# [What the task asks]
When you reach the line with "total: 16098.83 -> 16005.87" in the records below, begin transcribing exactly and continue up to and including the line with "Serwetki 1-warstwowe składane", leaving out every picture.

# [Detected change data]
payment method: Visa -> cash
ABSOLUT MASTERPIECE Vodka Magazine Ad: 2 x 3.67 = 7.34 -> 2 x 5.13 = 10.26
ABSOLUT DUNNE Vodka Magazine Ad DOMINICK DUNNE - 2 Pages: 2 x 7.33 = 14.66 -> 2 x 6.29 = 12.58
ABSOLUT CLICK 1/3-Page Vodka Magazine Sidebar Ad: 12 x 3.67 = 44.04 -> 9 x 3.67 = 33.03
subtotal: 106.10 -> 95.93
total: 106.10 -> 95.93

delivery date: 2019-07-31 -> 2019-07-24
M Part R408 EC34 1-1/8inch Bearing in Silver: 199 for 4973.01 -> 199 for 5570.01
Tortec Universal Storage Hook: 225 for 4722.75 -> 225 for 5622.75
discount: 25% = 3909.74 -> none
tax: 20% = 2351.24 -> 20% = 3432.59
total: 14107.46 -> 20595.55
* * *
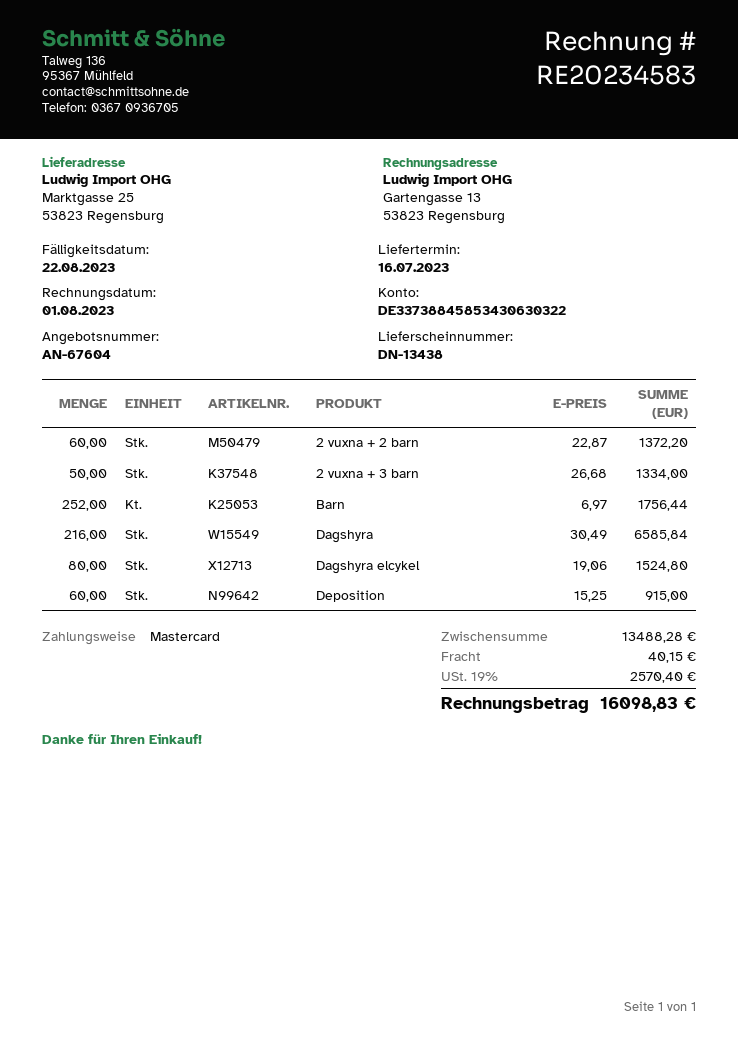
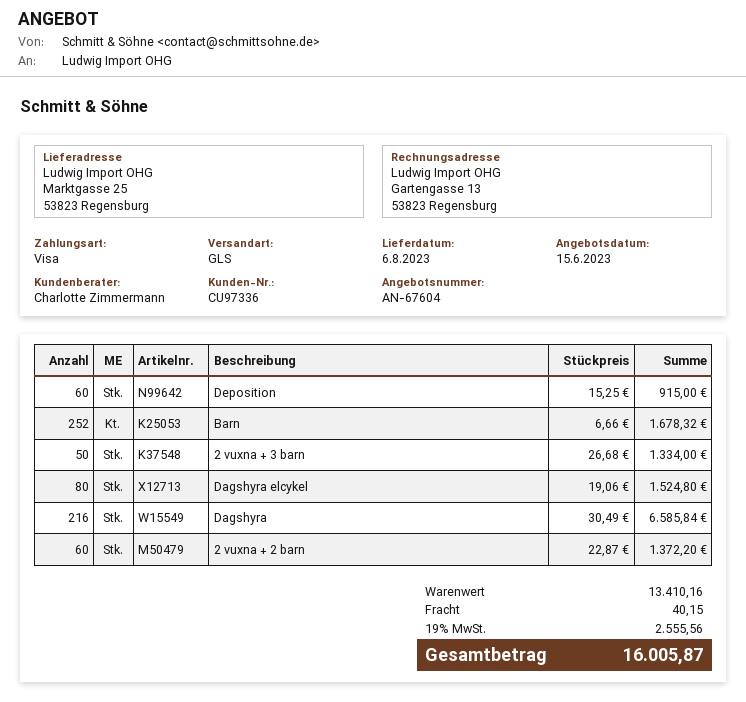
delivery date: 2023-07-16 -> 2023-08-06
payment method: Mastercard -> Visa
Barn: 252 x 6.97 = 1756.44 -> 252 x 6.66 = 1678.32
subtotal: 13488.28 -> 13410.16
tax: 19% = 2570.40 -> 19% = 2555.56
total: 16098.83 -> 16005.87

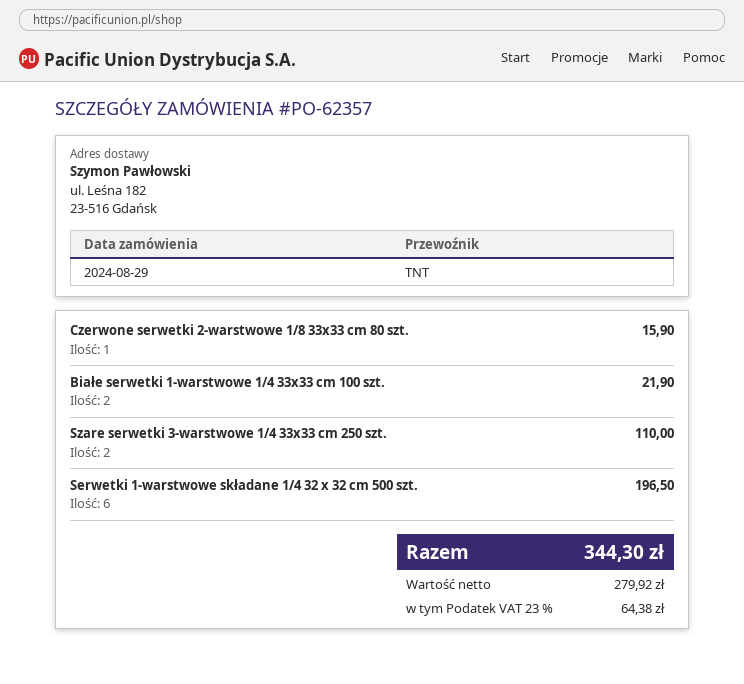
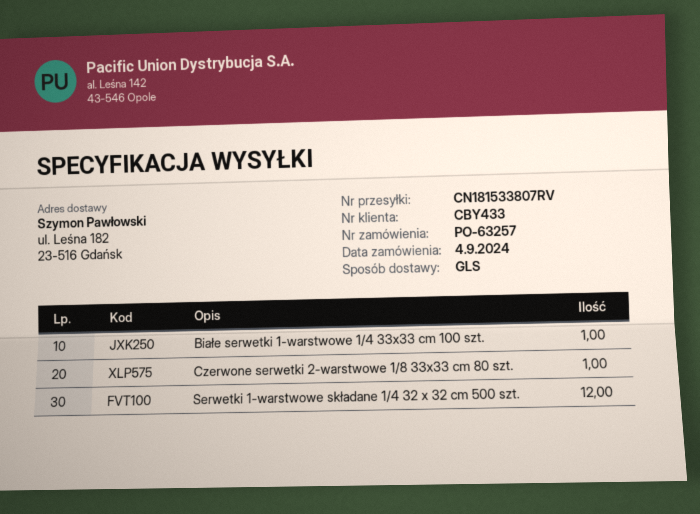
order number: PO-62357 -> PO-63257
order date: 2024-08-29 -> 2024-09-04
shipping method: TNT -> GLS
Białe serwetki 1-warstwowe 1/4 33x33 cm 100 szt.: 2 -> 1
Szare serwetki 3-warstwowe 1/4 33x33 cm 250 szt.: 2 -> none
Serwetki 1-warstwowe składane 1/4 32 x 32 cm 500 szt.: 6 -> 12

# [Finished task]
total: 16098.83 -> 16005.87

order number: PO-62357 -> PO-63257
order date: 2024-08-29 -> 2024-09-04
shipping method: TNT -> GLS
Białe serwetki 1-warstwowe 1/4 33x33 cm 100 szt.: 2 -> 1
Szare serwetki 3-warstwowe 1/4 33x33 cm 250 szt.: 2 -> none
Serwetki 1-warstwowe składane 1/4 32 x 32 cm 500 szt.: 6 -> 12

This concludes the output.